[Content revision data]

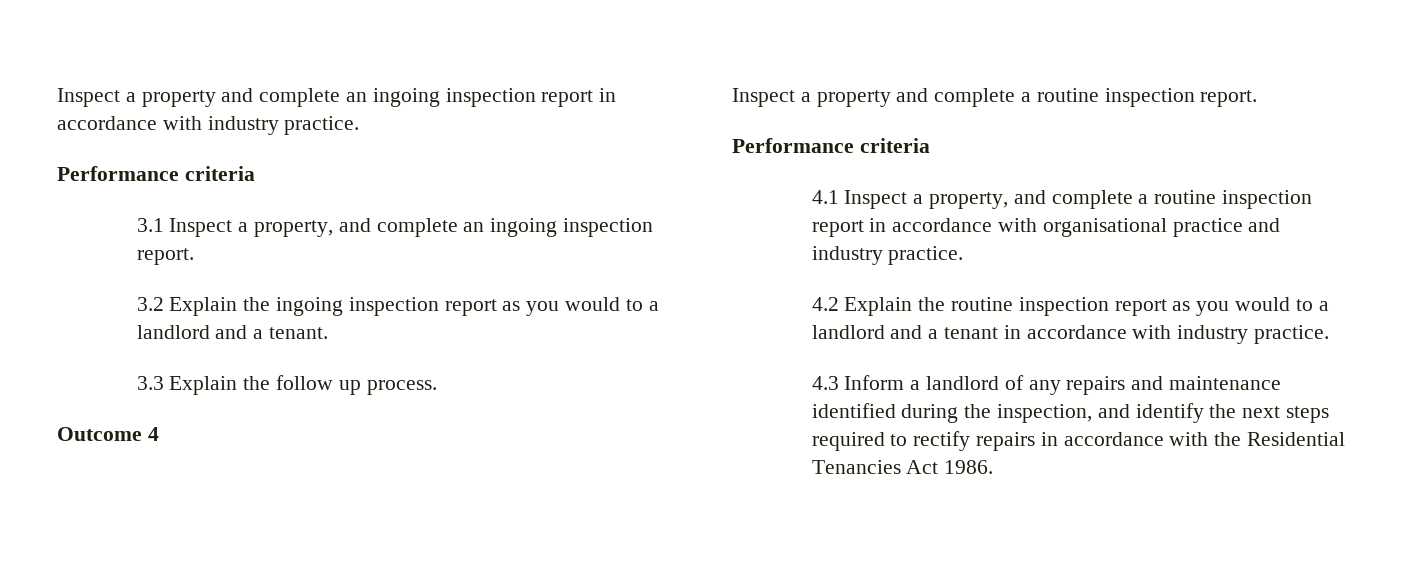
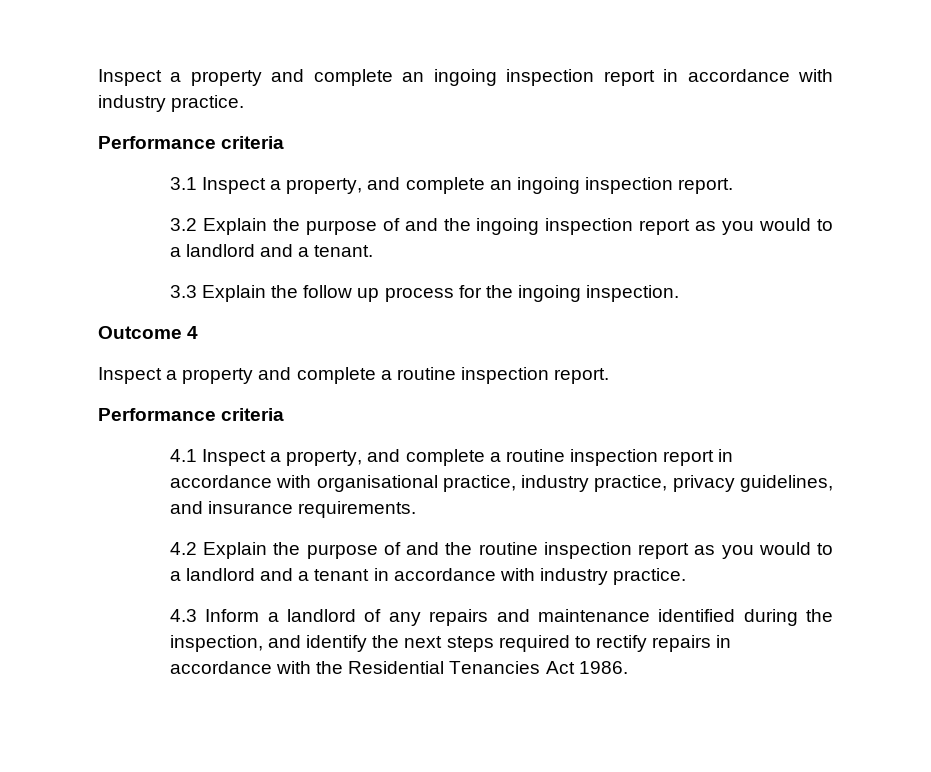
- 3.2 Explain the ingoing inspection report as you would to a landlord and a tenant.
+ 3.2 Explain the purpose of and the ingoing inspection report as you would to a landlord and a tenant.
- 3.3 Explain the follow up process.
+ 3.3 Explain the follow up process for the ingoing inspection.
- 4.1 Inspect a property, and complete a routine inspection report in accordance with organisational practice and industry practice.
+ 4.1 Inspect a property, and complete a routine inspection report in accordance with organisational practice, industry practice, privacy guidelines, and insurance requirements.
- 4.2 Explain the routine inspection report as you would to a landlord and a tenant in accordance with industry practice.
+ 4.2 Explain the purpose of and the routine inspection report as you would to a landlord and a tenant in accordance with industry practice.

- DESCRIPTION OF THE TASK
Leave out the pictures and copy every record above exactly.

- EXERCISE ANSWER
- 3.2 Explain the ingoing inspection report as you would to a landlord and a tenant.
+ 3.2 Explain the purpose of and the ingoing inspection report as you would to a landlord and a tenant.
- 3.3 Explain the follow up process.
+ 3.3 Explain the follow up process for the ingoing inspection.
- 4.1 Inspect a property, and complete a routine inspection report in accordance with organisational practice and industry practice.
+ 4.1 Inspect a property, and complete a routine inspection report in accordance with organisational practice, industry practice, privacy guidelines, and insurance requirements.
- 4.2 Explain the routine inspection report as you would to a landlord and a tenant in accordance with industry practice.
+ 4.2 Explain the purpose of and the routine inspection report as you would to a landlord and a tenant in accordance with industry practice.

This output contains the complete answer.